((

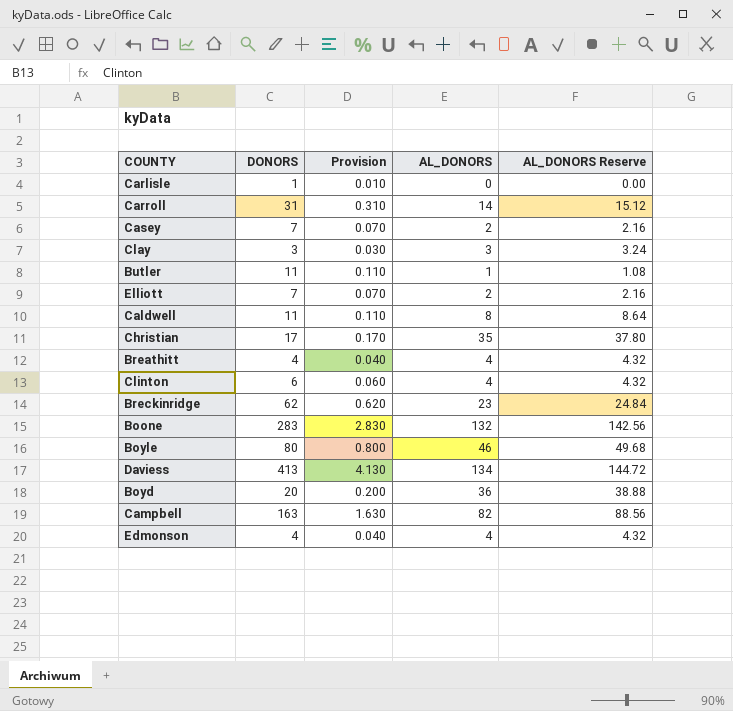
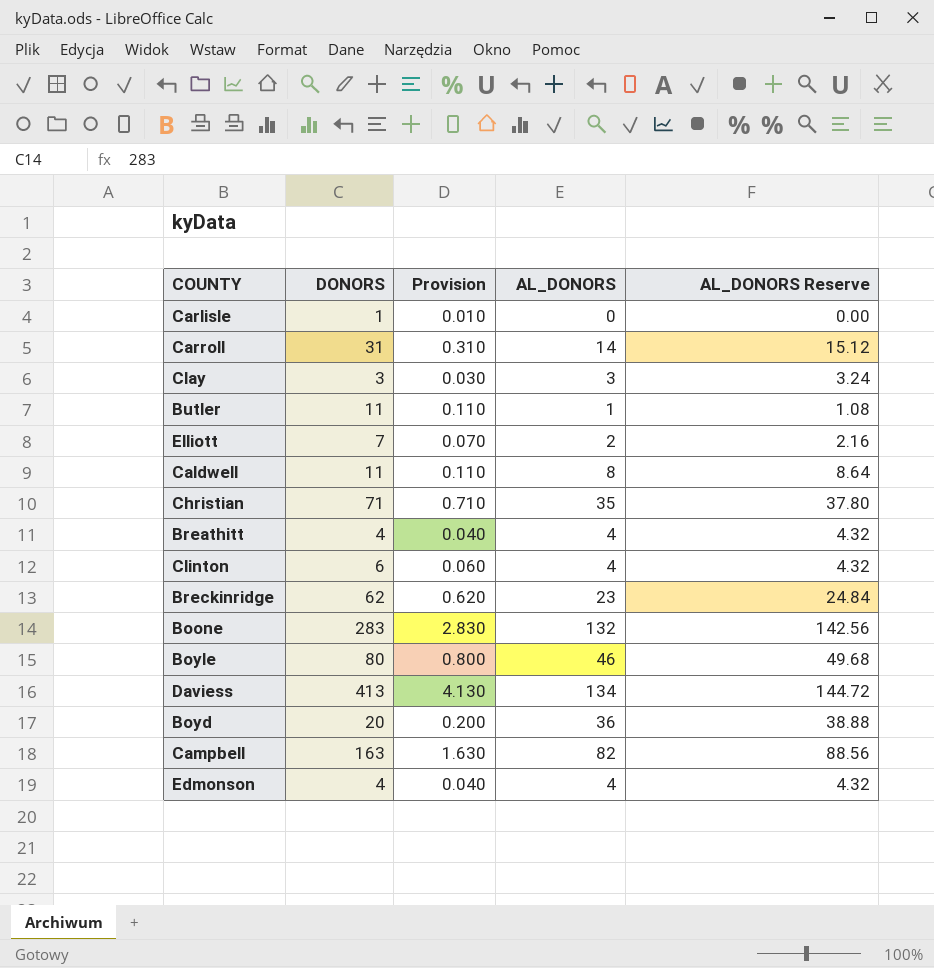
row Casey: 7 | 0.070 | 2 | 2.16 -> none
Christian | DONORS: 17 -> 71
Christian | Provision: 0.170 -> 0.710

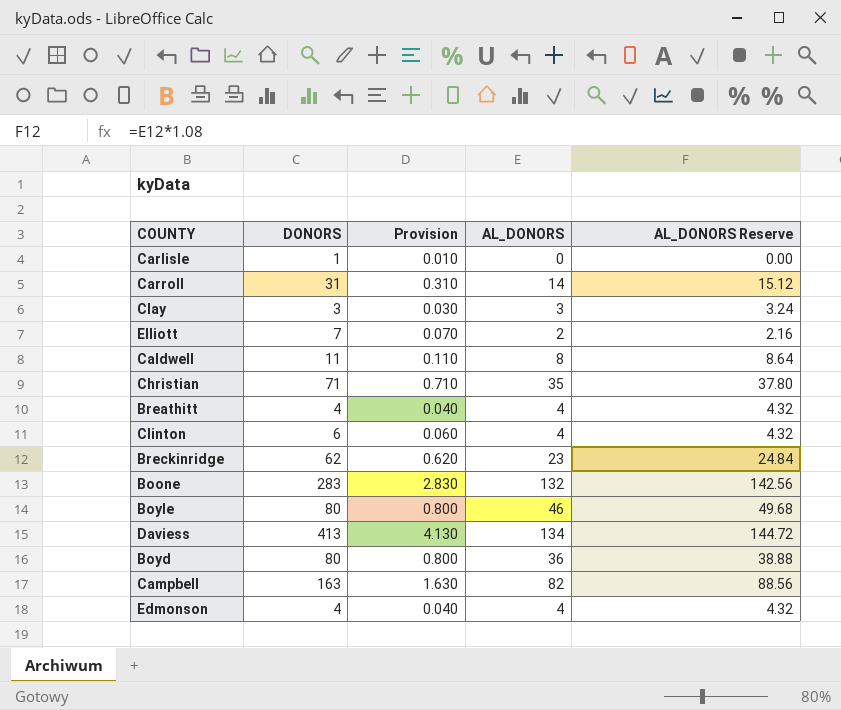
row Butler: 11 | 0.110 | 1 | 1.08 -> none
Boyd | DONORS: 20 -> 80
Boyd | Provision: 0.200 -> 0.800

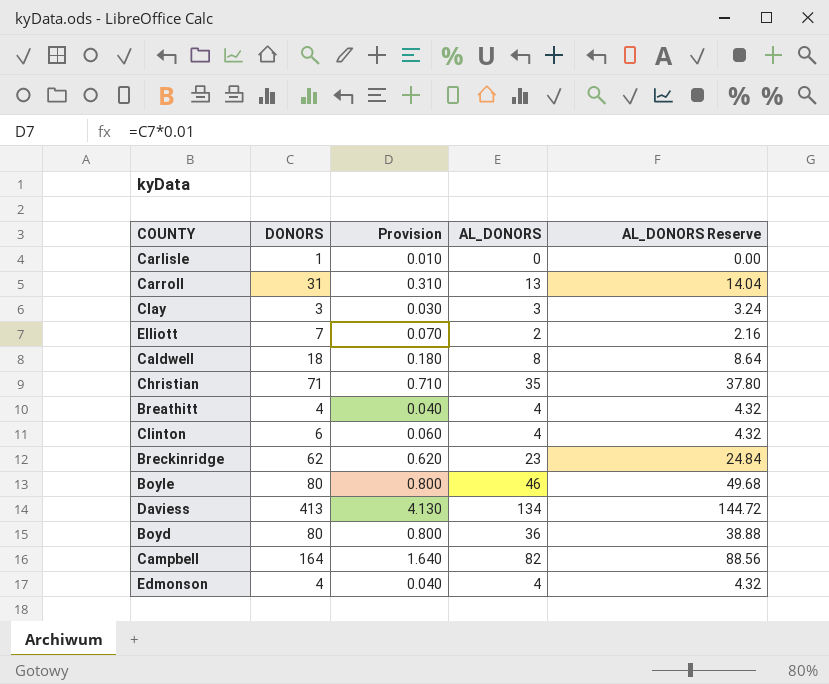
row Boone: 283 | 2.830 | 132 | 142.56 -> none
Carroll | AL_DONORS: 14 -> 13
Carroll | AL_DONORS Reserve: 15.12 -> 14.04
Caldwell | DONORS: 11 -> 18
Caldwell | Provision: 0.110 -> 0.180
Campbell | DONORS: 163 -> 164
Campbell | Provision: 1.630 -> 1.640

))

ACTION ITEM:
Retype exactly, please, only the lines of the entries that run from the one containing "Caldwell | Provision: 0.110 -> 0.180" to the last.

OUTPUT OF THE EXERCISE:
Caldwell | Provision: 0.110 -> 0.180
Campbell | DONORS: 163 -> 164
Campbell | Provision: 1.630 -> 1.640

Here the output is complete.